JumpingThroughMoreHoops · 28/08/2012 21:58

The whole kissy kissy thing have been prevalent for the past 30 years - total infringement of personal space - its very European though>

I do not know you, I do not wish to kiss you, be air kissed, be pulled into a n embrace either.

confusedpixie · 28/08/2012 22:12

YADNBU, I hate it! I hate physical contact with stranger and tbh am uncomfortable with it even when I know people!

youngermother1 · 28/08/2012 22:20

TBH is very common - but everyone should let the older female lead

Nymia · 29/08/2012 02:16

I much prefer it to other greetings, which I find very awkward. It's simple: peck one side, cheek to cheek, then the other, and step back. If everyone does it then no one gets it wrong, AND its a greeting that crosses borders easily too. No uncomfortably close and squishy hug, no cold distant handshake.

I like to have and abide by a set of rules about personal space. If it wasn't a dignified peck on each cheek it would be a hug, and I HATE being wrapped in the arms of someone I don't know well - I barely hug DH and definitely dont hug my parents or siblings. At least with the cheek-kiss you can hold your body back at a suitable distance and all it requires is a slight lean. The body language cues are easy to follow. And nobody will try to rub your back (back-rubbing or patting hugs make me shudder)!

Handshakes are fine for a first meeting with someone you don't know, but too formal and stiff to use outside of a business relationship. And I don't like handshakes with my girlfriends, it feels very wrong. Especially if I'm meeting them for cocktails or dinner, if I'm going to handshake girls I know well I might as well start showing up in a Thatcher wig, 80s power suit and shoulderpads.

And a wave is acceptable with someone who is a) on the far side of the group or b) being introduced to all the group at once by someone else.

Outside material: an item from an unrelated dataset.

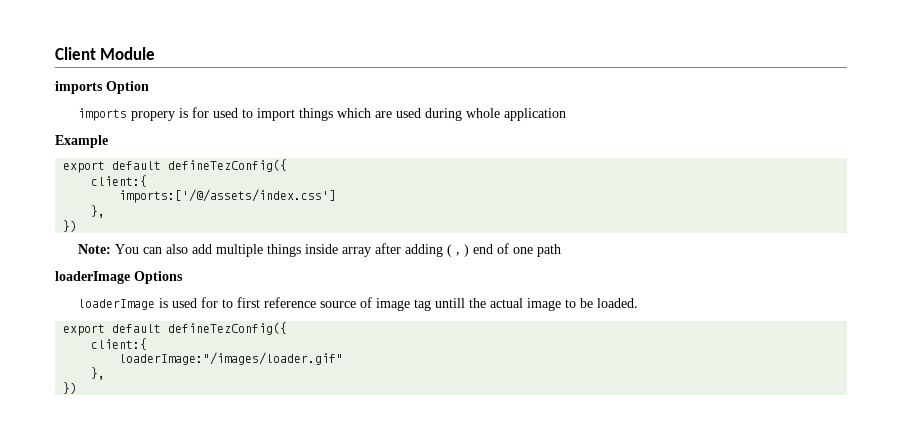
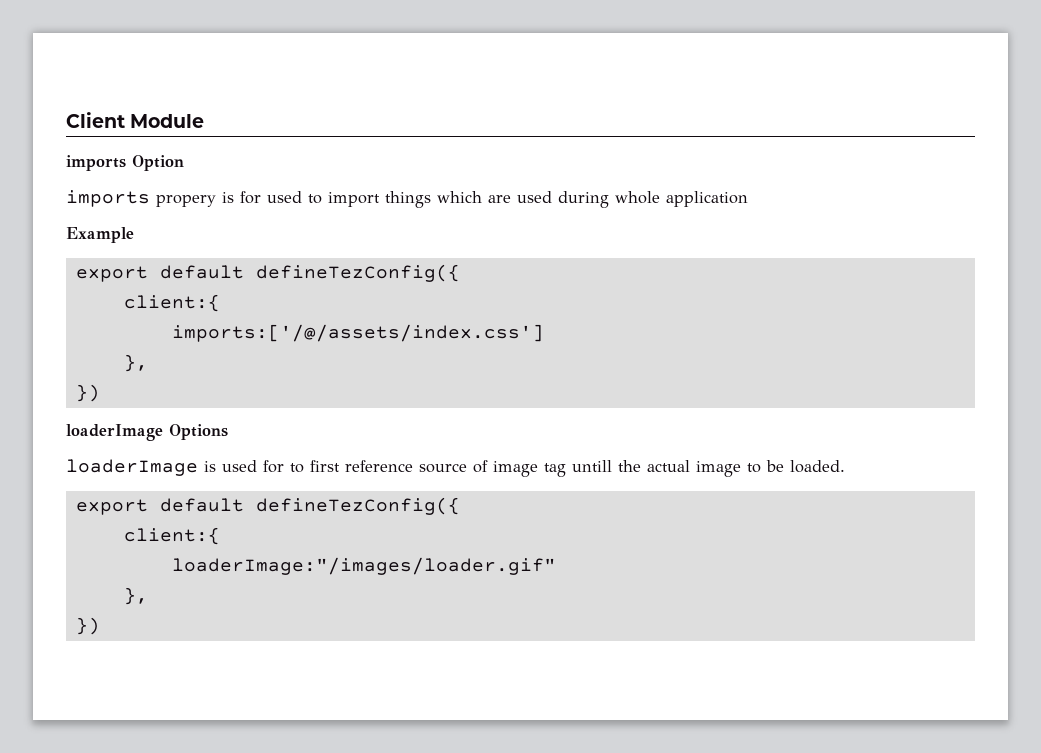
- Note: You can also add multiple things inside array after adding ( , ) end of one path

NurseBernard · 29/08/2012 02:56

I can't believe people under the age of 40 think this is weird?! Isn't it totally the norm amongst your own acquaintances?

Are people honestly telling me they meet people-who-aren't-colleagues with handshakes and how-d'you-dos?!

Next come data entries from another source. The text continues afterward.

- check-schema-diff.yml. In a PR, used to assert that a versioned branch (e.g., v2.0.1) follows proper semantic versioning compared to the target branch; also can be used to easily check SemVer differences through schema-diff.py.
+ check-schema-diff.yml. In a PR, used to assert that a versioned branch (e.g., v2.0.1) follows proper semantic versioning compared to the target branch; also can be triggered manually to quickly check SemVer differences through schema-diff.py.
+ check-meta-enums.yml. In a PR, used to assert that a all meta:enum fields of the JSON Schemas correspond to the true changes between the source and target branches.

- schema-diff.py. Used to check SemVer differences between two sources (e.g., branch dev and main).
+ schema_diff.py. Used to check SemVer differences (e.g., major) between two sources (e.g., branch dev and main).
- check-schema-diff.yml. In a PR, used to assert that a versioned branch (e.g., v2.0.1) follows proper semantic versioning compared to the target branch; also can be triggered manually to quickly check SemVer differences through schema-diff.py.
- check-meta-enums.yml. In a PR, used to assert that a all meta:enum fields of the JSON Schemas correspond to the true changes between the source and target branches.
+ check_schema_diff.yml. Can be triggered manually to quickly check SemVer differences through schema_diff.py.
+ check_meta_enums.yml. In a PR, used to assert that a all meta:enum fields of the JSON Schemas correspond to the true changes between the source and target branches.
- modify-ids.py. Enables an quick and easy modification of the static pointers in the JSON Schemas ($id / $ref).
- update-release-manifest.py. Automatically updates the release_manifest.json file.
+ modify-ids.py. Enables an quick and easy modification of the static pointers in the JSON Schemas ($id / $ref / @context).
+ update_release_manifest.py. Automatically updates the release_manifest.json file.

iscream · 29/08/2012 03:27

I find that the girls do it much more, and only 2 of ds's male friends ever kissed/hugged me. Not counting a time when I went along with them to watch them performing karaoke, and I paid their tables tab before leaving. One of them came over and hugged me and said he loved me and some other lavish praises.

NadiaWadia · 29/08/2012 03:45

I have noticed this with teenage DD and her friends. Big hugs every time they meet up - boys as well as girls. When I was her age nobody did this.

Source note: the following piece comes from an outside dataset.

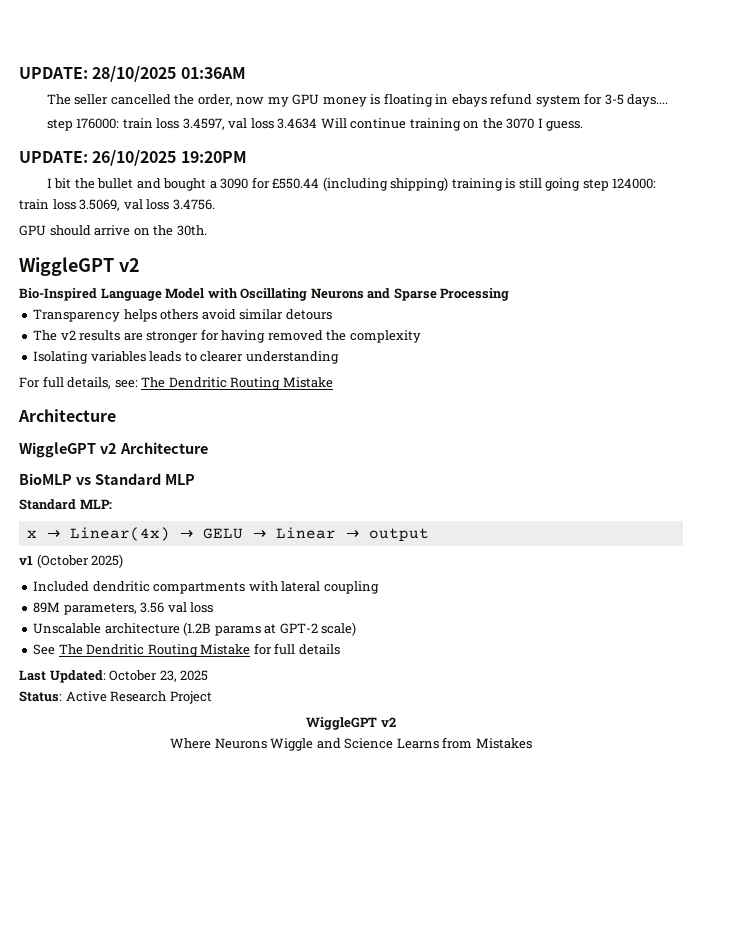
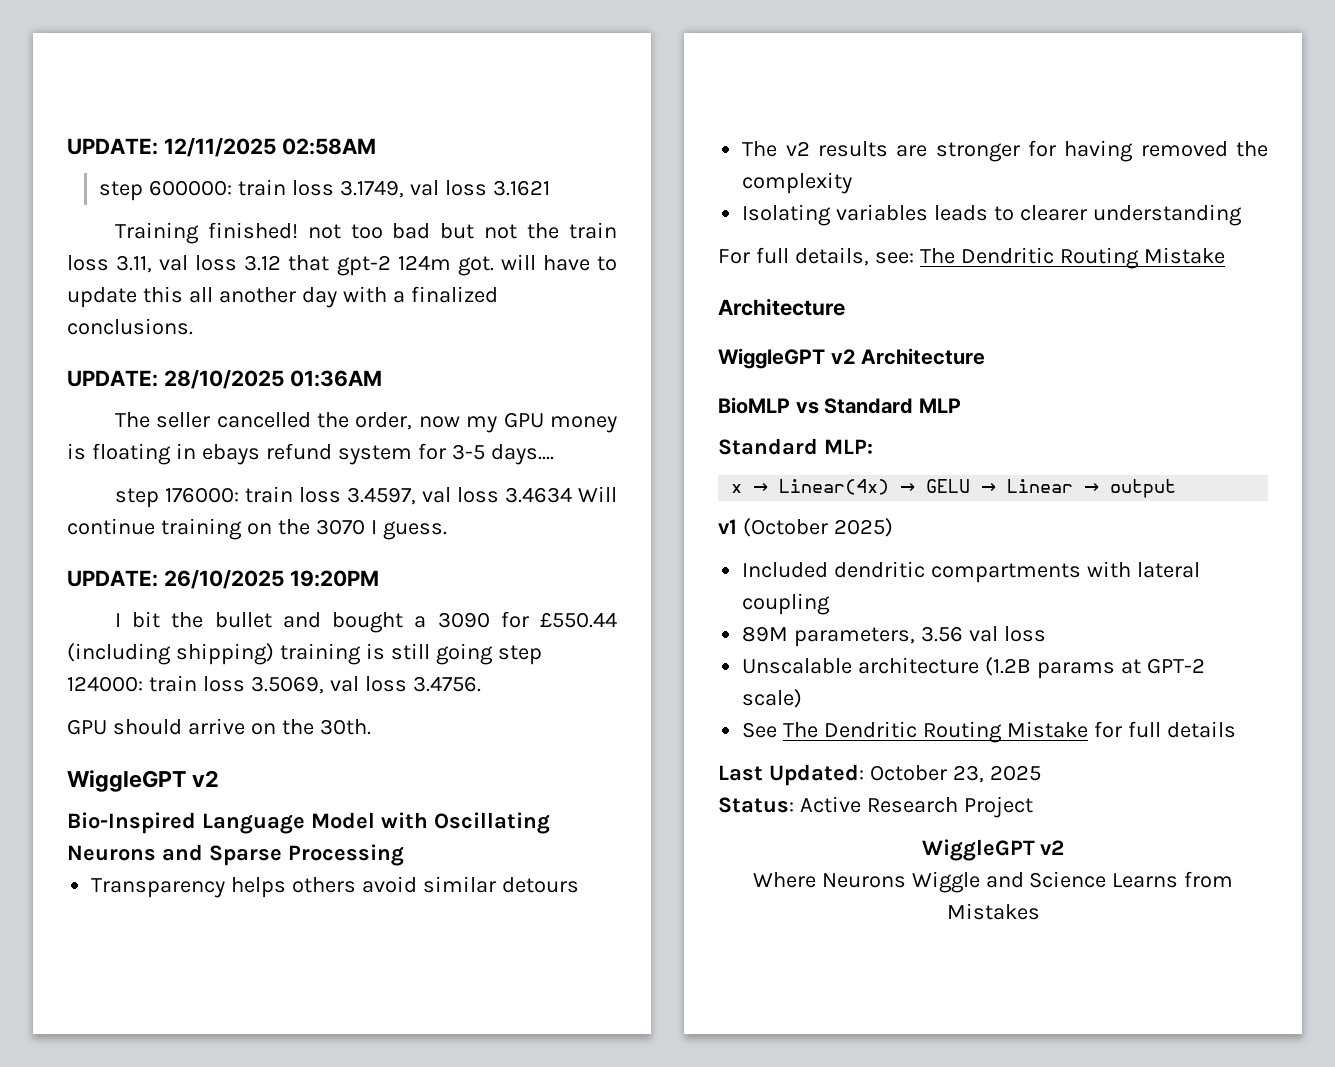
+ UPDATE: 12/11/2025 02:58AM
+ step 600000: train loss 3.1749, val loss 3.1621
+ Training finished! not too bad but not the train loss 3.11, val loss 3.12 that gpt-2 124m got. will have to update this all another day with a finalized conclusions.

I wonder why there has been such a huge shift in British social behaviour over just 20-30 years?

I don't dislike it though - think its quite sweet.

TheQueenOfDiamonds · 29/08/2012 04:00

Agree with PP about the older female part.

Squeegle · 29/08/2012 04:21

I am 46 and hate all this kissing. I too am bemused about where it started. Yes, absolutely I would greet people I don't know with a handshake. Anything else is too close for comfort.

When I was at college even we wouldn't have dreamed of kissing when we met up - when did it arrive on these shores?

DozyDuck · 29/08/2012 06:23

How old are they though?

DozyDuck · 29/08/2012 06:23

Oh you said grown up Grin sorry I was imagining you offering your hand to a 5 year old. Yeah that's weird

carabos · 29/08/2012 07:14

I got a massive telling off from DS1 (26) when I shook hands with his girlfriend on first meeting. I make sure that I kiss and hug her now when we meet even though I would prefer not to - air kiss or peck on the cheek, fine, full blown hugs and kisses like a long lost sister, not so much.

I don't shake hands with my friends- again, a peck on the cheek is plenty. DH kisses his friends too!

JustFabulous · 29/08/2012 07:27

carabos, you should never be made to kiss someone you don't want too whatever your age and who ever they are. I would tell your DS to back off tbh.